FIG. 3 shows the detailed block diagram of the preferred components of the base station 102. The preferred base station 102 has a central office interface 300, which provides the electronic communication interface between the central office 101 and the base station 102. Received signals are frequency modulated by an FM modulator 304. The FM modulated signals are sent to an amplifier 305, which amplifies the signal and electrically communicates the signal to a filter 306. The output of the filter 306 passes through a mixer 307 to the base transmitter 305, which in turn transmits the signal to the base antenna 103. Signals received by the base station 102 from the extension unit 105 are received by the base antenna 103, demodulated by the demodulator 303, which in turn is transmitted to the central office interface 300. The modulated FSK signal is mixed 307 and transmitted 305 to the extension unit 105 via the base antenna 103.

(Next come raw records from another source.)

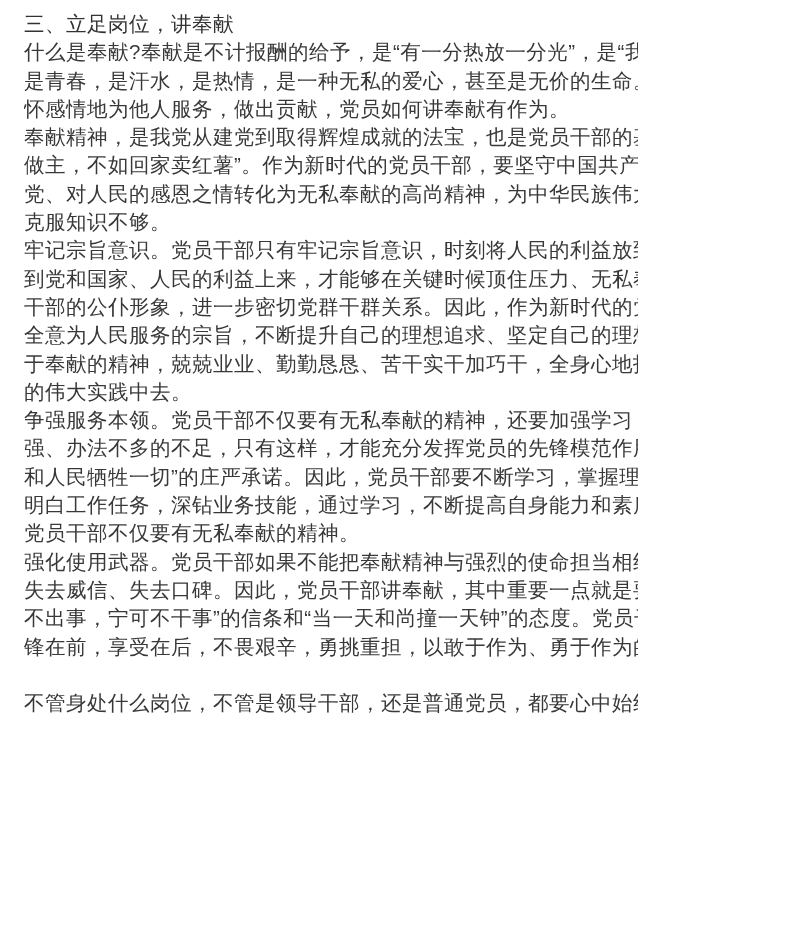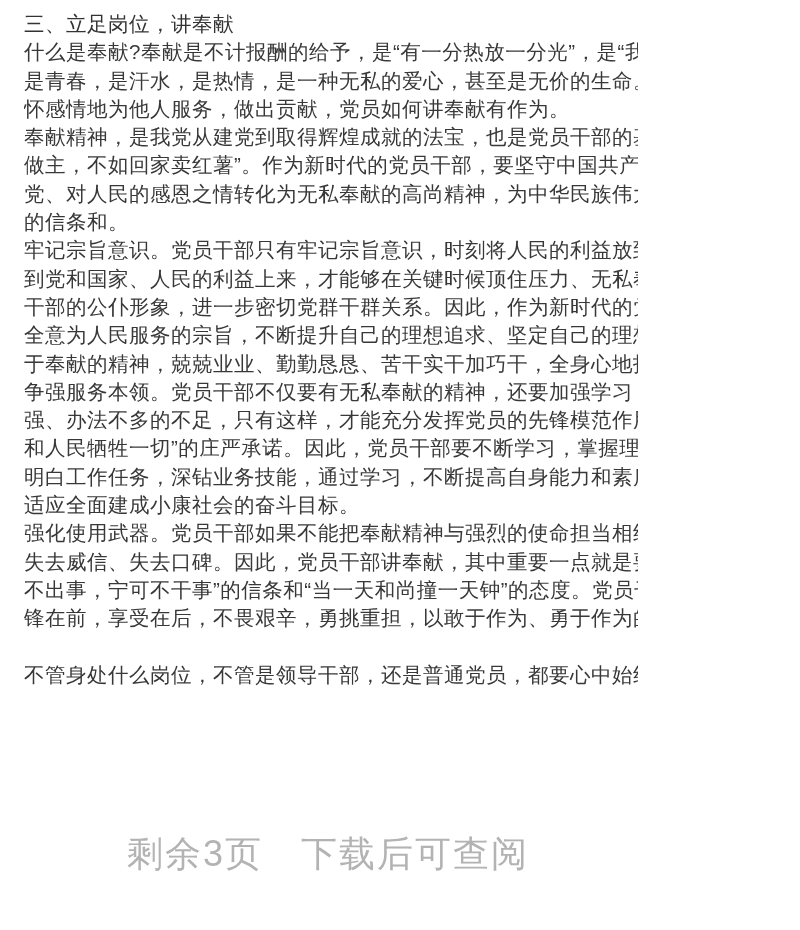"的信条和。" div.line { text: 的信条和 -> 克服知识不够 }
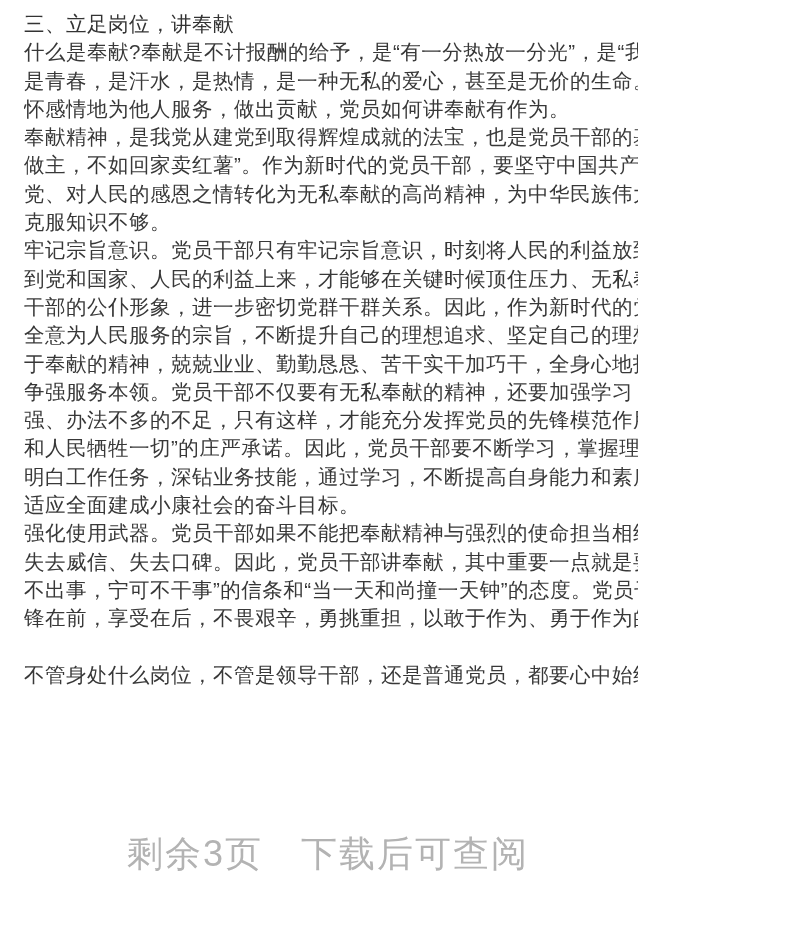"的伟大实践中去。" div.line { html: none -> <div>的伟大实践中去。</div> }
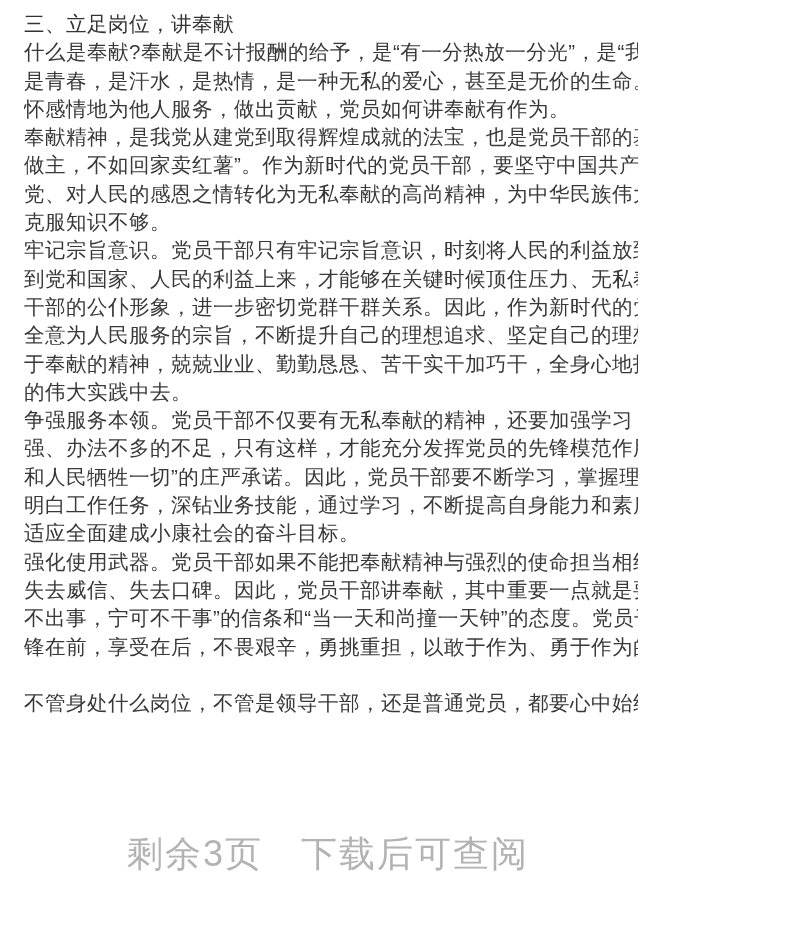"适应全面建成小康社会的奋斗目标。" div.line { text: 适应全面建成小康社会的奋斗目标 -> 党员干部不仅要有无私奉献的精神 }
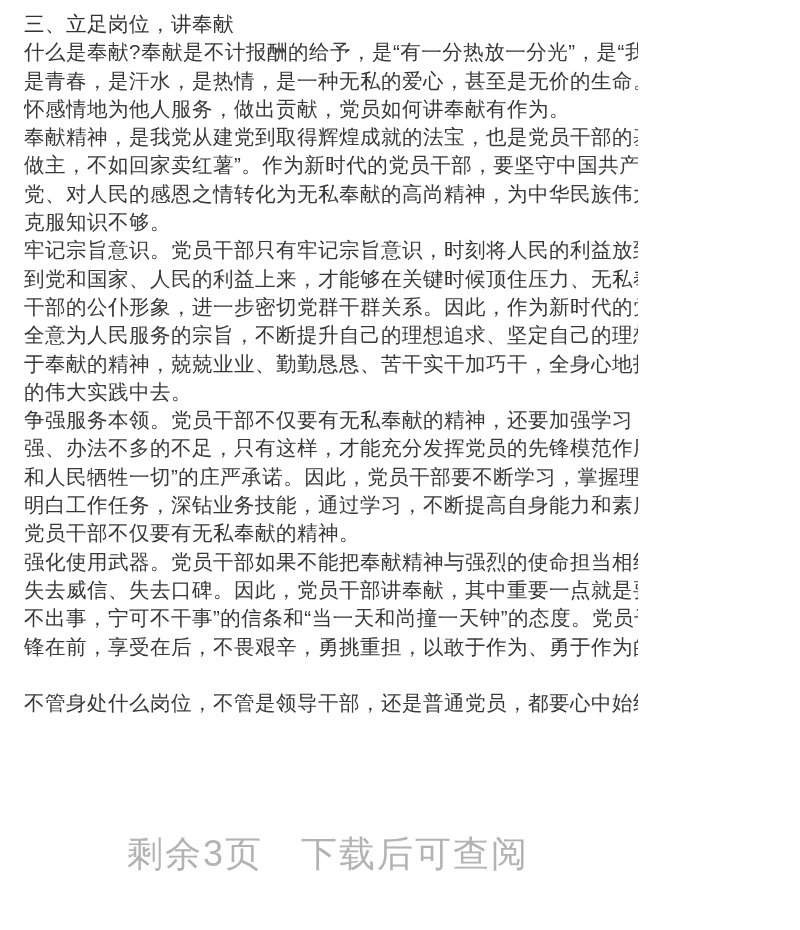"剩余3页 下载后可查阅" div.watermark { html: <div> <span>剩余3页</span><span></span><span>下载后可查阅</span> </div> -> none }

FIG. 4 shows the detailed block diagram of the preferred components of the extension unit 105. Signals received from the base station 102 come to the extension unit 105 via the extension antenna 104, where the received signals are demodulated by the FM demodulator 402. The received signals are communicated to the set top boxes 106, computer modem 107, fax machine, and/or other data communication devices 109, via the line interface. Signals received from the set top boxes 106, computer modem, 107, fax machine, and/or other data communication devices 109 are FM modulated by the FM modulator 408, which passes the signal to the amplifier 407. The output of the amplifier 407 is connected to a filter 406, which in turn passes the signal through a mixer 405 to the extension transmitter 404 for communication to the base station 102 via the extension antenna 104.
 The described embodiment of this invention is to be considered in all respects only as illustrative and not as restrictive. Although the embodiment described in detail here, includes certain specific components and connections, the invention is not limited thereto. The scope of this invention is, therefore, indicated by the appended claims rather than by the foregoing description. All changes and alternatives, which come within the meaning and range of equivalency of the claims are to be considered as embraced as within their scope.